Now while Jesus was at Bethany in the house of Simon the leper, a woman came to him with an alabaster jar of very costly ointment, and she poured it on his head as he sat at the table. But when the disciples saw it, they were angry and said, ‘Why this waste? For this ointment could have been sold for a large sum, and the money given to the poor.’ But Jesus, aware of this, said to them, ‘Why do you trouble the woman? She has performed a good service for me. For you always have the poor with you, but you will not always have me. By pouring this ointment on my body she has prepared me for burial. Truly I tell you, wherever this good news is proclaimed in the whole world, what she has done will be told in remembrance of her.’
We remember that only John’s gospel has the footwashing, and in that one, it is Mary, sister of Martha and Lazarus who anoints Jesus with oil. Here, it is an unnamed woman. But the experience of the disciples is familiar. And the impulse is very familiar. What a waste, we think. Give the money to the poor. Don’t waste it this way.
But do we really take seriously those words of Jesus’s?
“Truly I tell you, wherever this good news is proclaimed in the whole world, what she has done will be told in remembrance of her.”
Not in remembrance of me. But her. We are to remember her when we gather. When we proclaim the good news of Jesus Christ. Her. This unnamed woman. “Wasting” oil by anointing Jesus.
She is the gospel according to Jesus.
The Passover
We have these two elements, Judas at the Passover meal and the woman anointing Jesus. To this, let’s add one more. The Passover itself.
We remember the Passover is the ultimate story of liberation for the Hebrew people. It is the way God freed the people from slavery in a dramatic expression of devotion. But it was also wedded to memory.
God wanted them to remember the freeing act by re-membering the community.
In gathering each year in a day of holy observance, the family would gather around a table to tell the story and eat the food and remember what God did for them. But not as some hollow ritual which has no literal meaning to it, the sort of pure philosophical symbol-making that has no material consequence. It is to physically connect us to one another to restitch the quilt of community. To re-member us.
So we likewise gather to re-member our own iteration of God’s freeing mercy. Not in the Passover, but in another kind. One which starts before the Passover dinner many, many years ago. When a woman became the gospel and the betrayer ate as one of the included; a stitched-together gathering of those who tradition (and our nature) would exclude.

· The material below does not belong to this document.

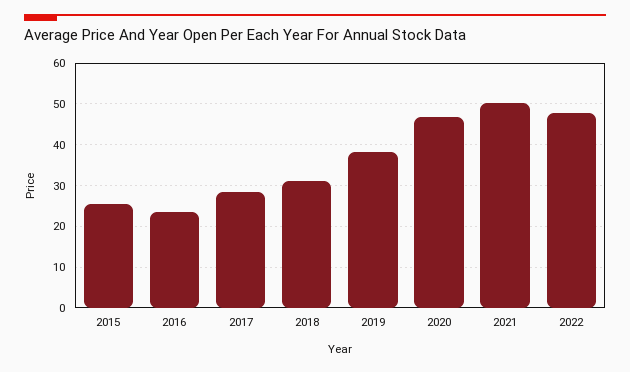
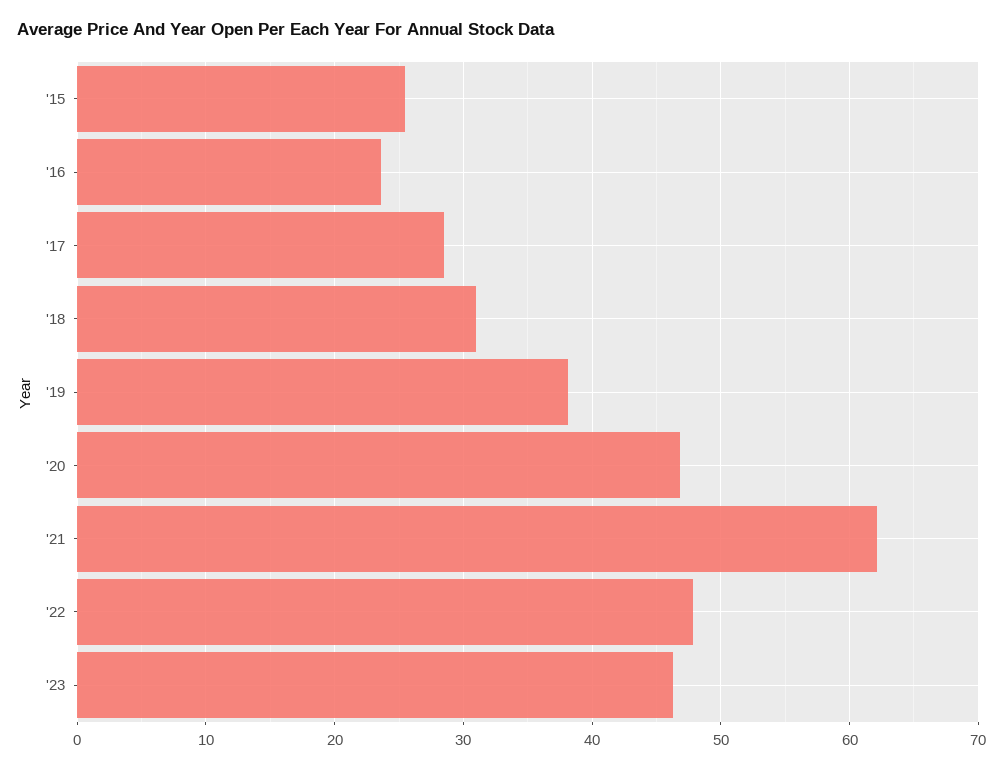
2021: 50 -> 62
'23: none -> 46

Stitching together, re-stitching together, re-membering the community in a time of incredible mercy.
The Community
We gather tonight to re-member. As we do every Sunday, re-membering the household of God, not as an exclusive group of the elect, chosen by merit and ability, but in spite of it.
We share at a table that is not ours by ownership, but ours in unity–as the site of re-connection in a world ordered by violence and hatred. A table which serves as that point of re-connection, where all are fed. All find mercy. All are loved and call it home.
This is the source of our freedom and restorer of mercy in community. Where none is greater or lesser than any other. And true generosity is on display, not in acts of sacrificial devotion, but of mercy. Of love.
At this table everyone is welcome. Everyone is worthy. And all are restored.
And I’m not sure we can understand the gravity of that until we experience it. Until we are far from it. Or prevented from participating. Or if we only eat with friends we get along with. The people it’s easy to stand or kneel next to. We all need to be re-membered.
In a few moments, we’ll eat at that table together to re-member. As friends, but not all the same. As unique people with a common need to remember and be re-membered.
And before we do that, we will re-member each other intimately. By washing feet and being washed. It isn’t required of course, but it is a strange moment which invites us to set aside our fears. Our sense of “ickiness” or superiority. Inviting us instead to let another person know us and serve us and re-member us.
Not just theoretically, but in reality. To prepare us for the days ahead, washed with mercy and love.